→ Instructions for the task: The lines below, from the first through the one containing "- And if you", are to be given again exactly, with pictures left out and nothing added.

===== Data for processing

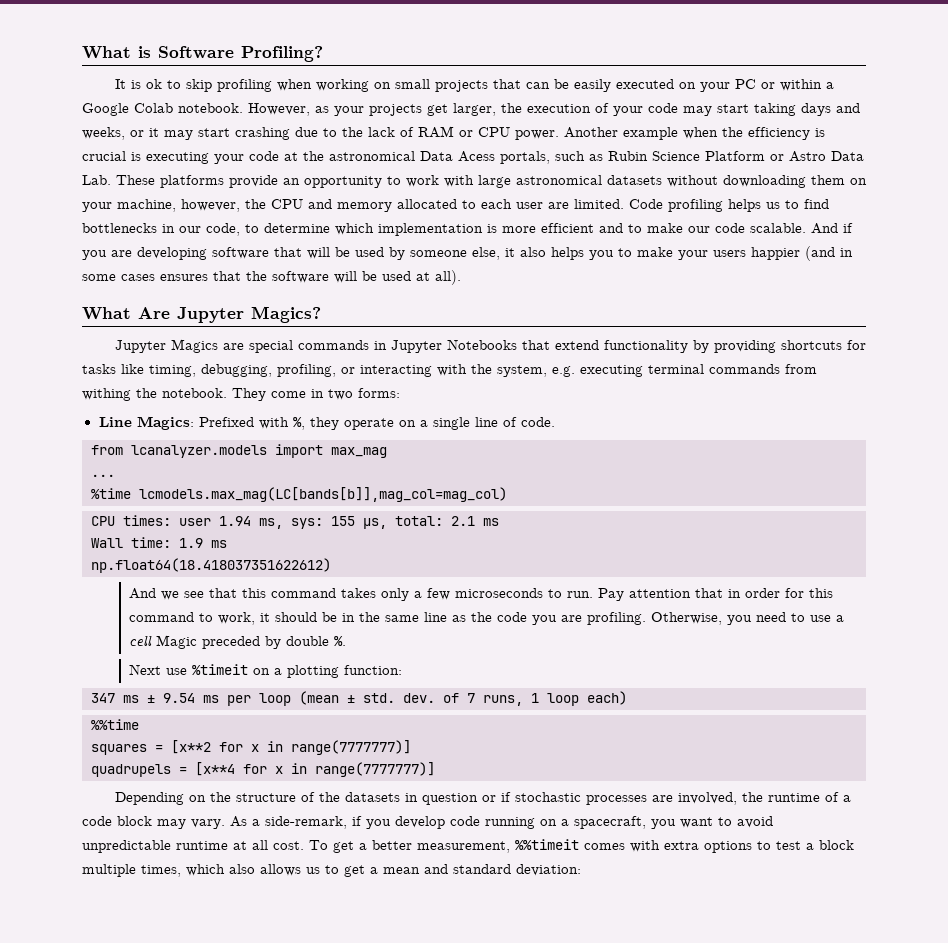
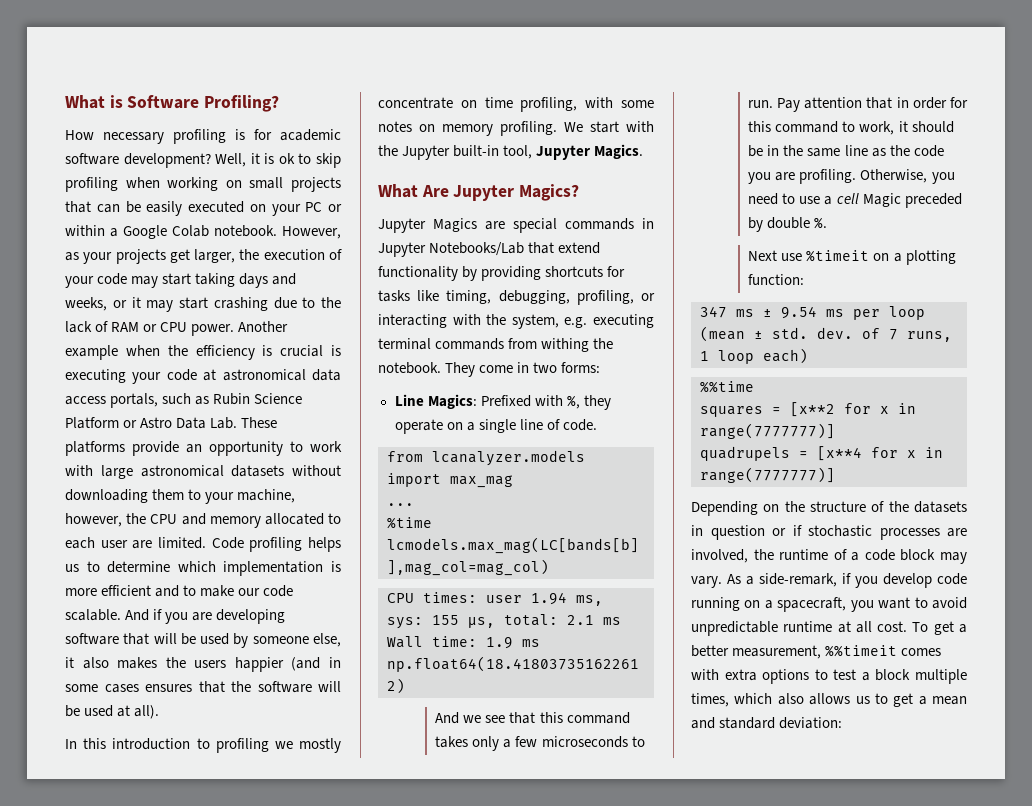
- It is ok to skip profiling when working on small projects that can be easily executed on your PC or within a Google Colab notebook.
+ How necessary profiling is for academic software development? Well, it is ok to skip profiling when working on small projects that can be easily executed on your PC or within a Google Colab notebook.
- Another example when the efficiency is crucial is executing your code at the astronomical Data Acess portals, such as Rubin Science Platform or Astro Data Lab. These platforms provide an opportunity to work with large astronomical datasets without downloading them on your machine, however, the CPU and memory allocated to each user are limited.
+ Another example when the efficiency is crucial is executing your code at astronomical data access portals, such as Rubin Science Platform or Astro Data Lab. These platforms provide an opportunity to work with large astronomical datasets without downloading them to your machine, however, the CPU and memory allocated to each user are limited.
- Code profiling helps us to find bottlenecks in our code, to determine which implementation is more efficient and to make our code scalable.
+ Code profiling helps us to determine which implementation is more efficient and to make our code scalable.
- And if you are developing software that will be used by someone else, it also helps you to make your users happier (and in some cases ensures that the software will be used at all).
+ And if you are developing software that will be used by someone else, it also makes the users happier (and in some cases ensures that the software will be used at all).
+ In this introduction to profiling we mostly concentrate on time profiling, with some notes on memory profiling. We start with the Jupyter built-in tool, Jupyter Magics.
- Jupyter Magics are special commands in Jupyter Notebooks that extend functionality by providing shortcuts for tasks like timing, debugging, profiling, or interacting with the system, e.g. executing terminal commands from withing the notebook.
+ Jupyter Magics are special commands in Jupyter Notebooks/Lab that extend functionality by providing shortcuts for tasks like timing, debugging, profiling, or interacting with the system, e.g. executing terminal commands from withing the notebook.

==========

→ Task answer:
- It is ok to skip profiling when working on small projects that can be easily executed on your PC or within a Google Colab notebook.
+ How necessary profiling is for academic software development? Well, it is ok to skip profiling when working on small projects that can be easily executed on your PC or within a Google Colab notebook.
- Another example when the efficiency is crucial is executing your code at the astronomical Data Acess portals, such as Rubin Science Platform or Astro Data Lab. These platforms provide an opportunity to work with large astronomical datasets without downloading them on your machine, however, the CPU and memory allocated to each user are limited.
+ Another example when the efficiency is crucial is executing your code at astronomical data access portals, such as Rubin Science Platform or Astro Data Lab. These platforms provide an opportunity to work with large astronomical datasets without downloading them to your machine, however, the CPU and memory allocated to each user are limited.
- Code profiling helps us to find bottlenecks in our code, to determine which implementation is more efficient and to make our code scalable.
+ Code profiling helps us to determine which implementation is more efficient and to make our code scalable.
- And if you are developing software that will be used by someone else, it also helps you to make your users happier (and in some cases ensures that the software will be used at all).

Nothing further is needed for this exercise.